Background
Impetus
Recently, I saw a discussion was started, asking about the importance of the operating system on the LinkedIn OpenStack group:
Ubuntu can overtake Red Hat in private clouds because the OS doesn’t really matter
I found the conversation wildly interesting because several people expressed reasons for why they think the operating system does or doesn’t matter.

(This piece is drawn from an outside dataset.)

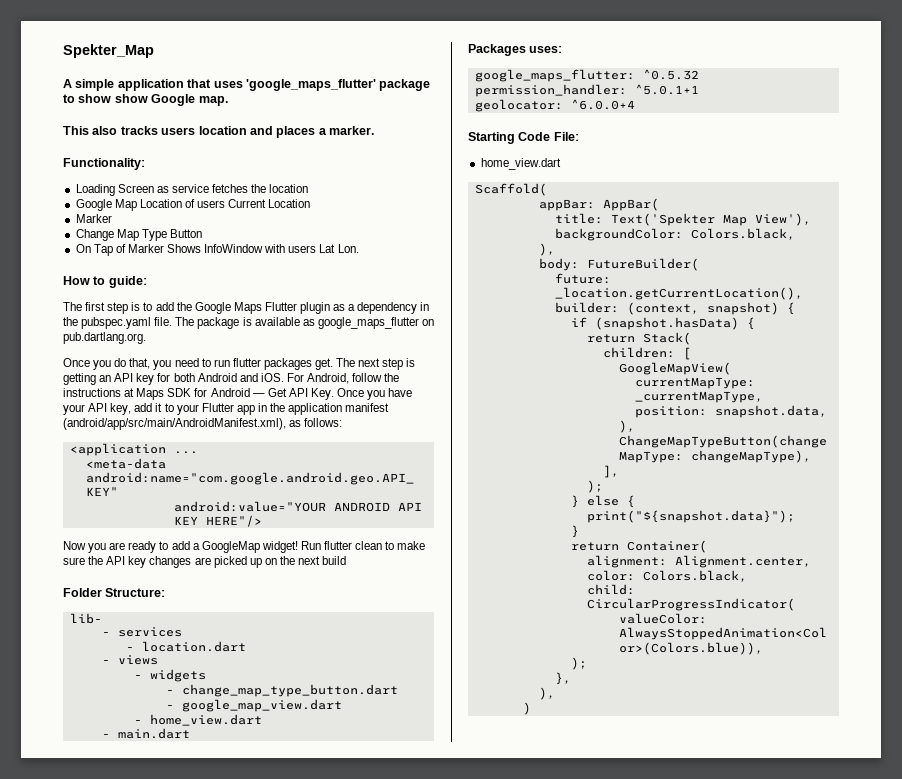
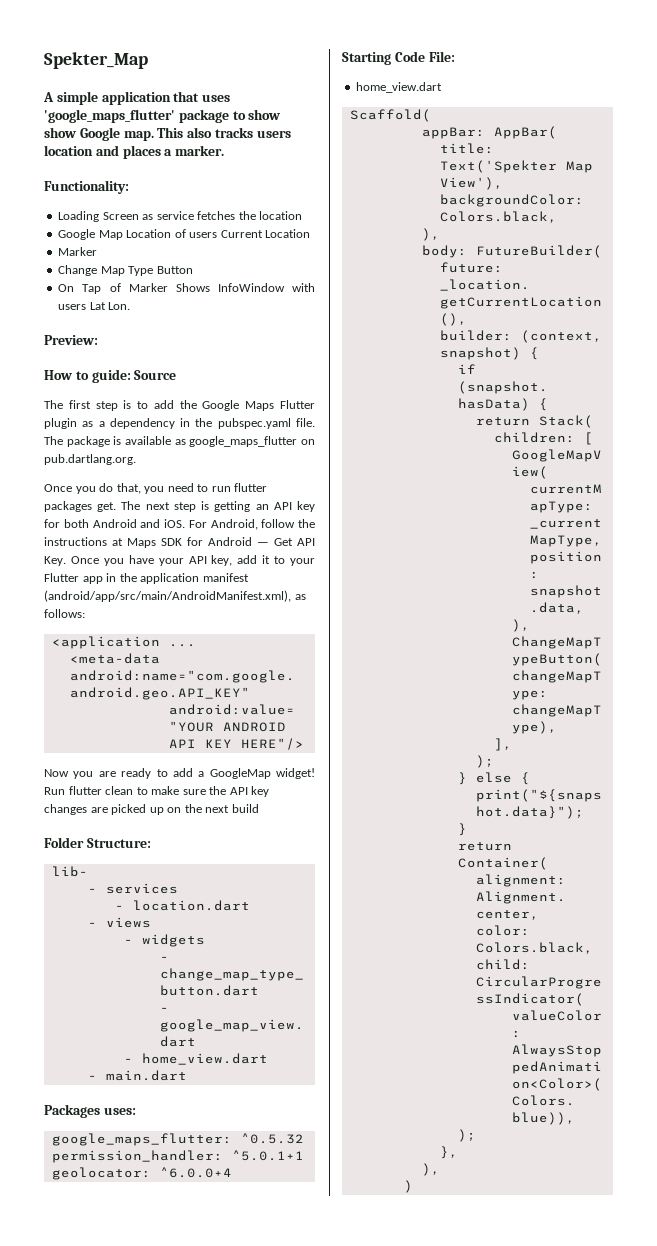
(228, 101) // -> (154, 136) none
(359, 248) none -> [44,335,98,345] // Preview:
(147, 282) none -> [134,370,177,380] Source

The comment below expresses an opinion that it does matter, but that having “old” versions of a kernel negatively affect the potential to deploy OpenStack:
RHEL6’s kernel is too ancient for OpenStack. and RHEL7 is in beta for a very long time …
I find that, conversations and comments like these are very common. The danger is, so many people feel like they intuitively understand the way Linux distributions are developed and released. In this article I want to clarify how Red Hat and others leverage and contribute to the Open Source Software Supply Chain. My intent is to clarify why the operating system matters and explain what the version number of packages, including the kernel, have come to mean.
Vocabulary
It is critical to have a basic understanding of two important words in software development: Rebasing and Backporting. In this article, I will use the following Wikipedia definitions:
Rebasing
Rebasing is the act of moving changesets to a different branch when using a revision control system, or, in some systems, by synchronizing a branch with the originating branch by merging all new changes in the latter to the former.
Backporting
Backporting is the action of taking parts from a newer version of a software system or software component and porting it to an older version of the same software.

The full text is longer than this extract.